O quarto do meu coração é o cômodo mais bagunçado, guarda tantas lembranças boas – quanto amores dilacerados. Nele você encontrará todo o prazer que dei e recebi. Todas as lágrimas que derramei e todas as alegrias que senti. Vários livros de cabeceira. Roupas por todos os lados. Noites em que fui feliz, e outras em que desejei dormir e nunca mais ter acordado.

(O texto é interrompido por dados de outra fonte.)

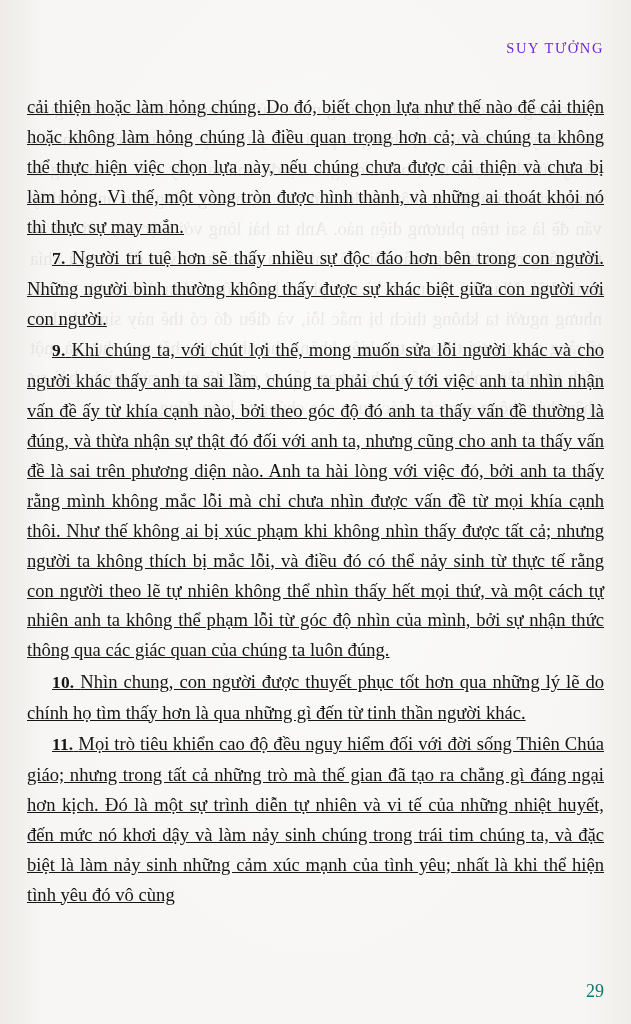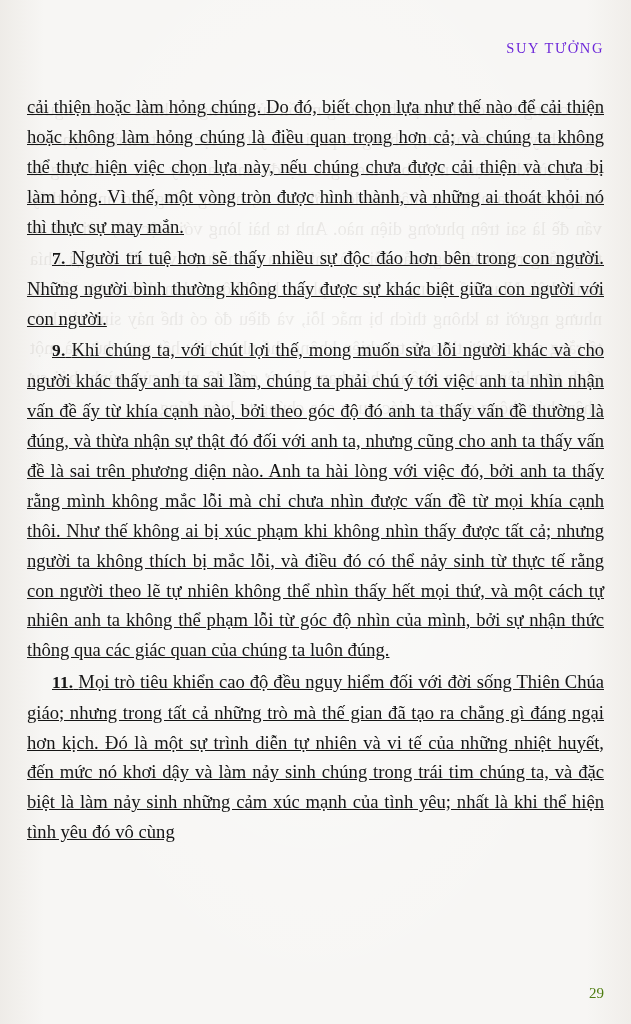"10. Nhìn chung, con người" p.para { html: none -> <p><span>10.</span> <span>Nhìn chung, con người được thuyết phục tốt hơn qua những lý lẽ do chính họ tìm thấy hơn là qua những gì đến từ tinh thần người khác.</span></p> }
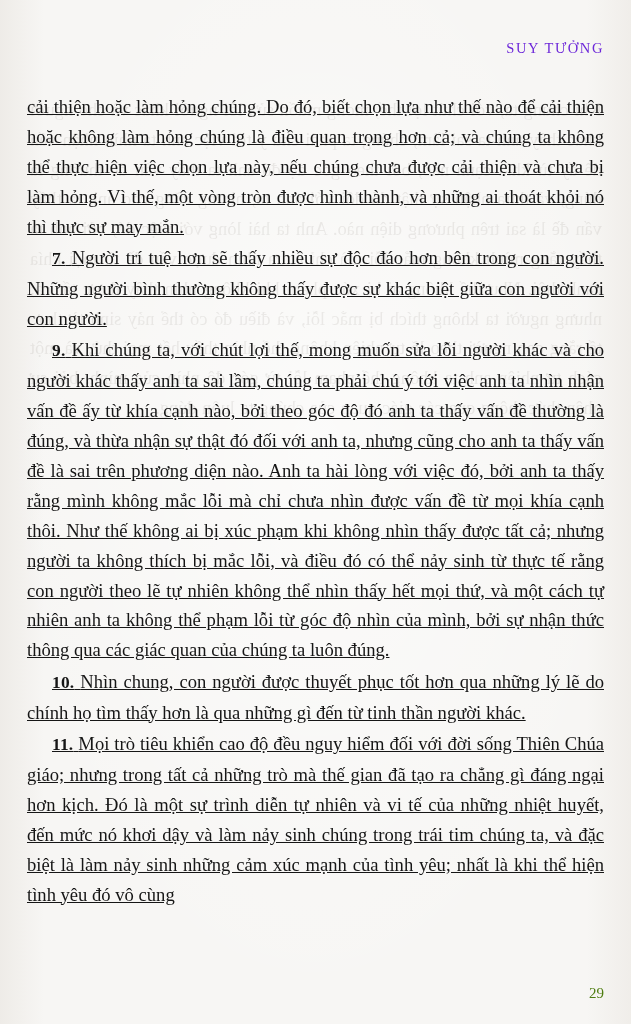"29" .page-number { color: #4d7c0f -> #0f766e; font-size: 15px -> 18px }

Agora preciso que me diga: Tem certeza que quer continuar? Sim? Então caminhe até o quintal. Lá você verá quem fui e quem sou. Os espinhos que colhi, quando flores plantei e os fracassos que colhi – quando esperanças semeei. Mas verá também um pedaço de terra fértil, que resistiu bravamente e, anda precisando – urgentemente – de água, adubo, calor e amor.
Agora me responda com toda a sinceridade que reside em ti: Deseja assumir a responsabilidade de revitalizar a minha horta? Quer me ajudar a varrer o chão, lavar os pratos e pintar as paredes? Está disponível para me auxiliar na troca dos móveis e com a nova decoração? Carregará comigo todo o lixo para fora? Quer – do fundo do seu coração – habitar o meu?
Sim? Perfeito, cuide bem de tudo – a casa agora também é sua.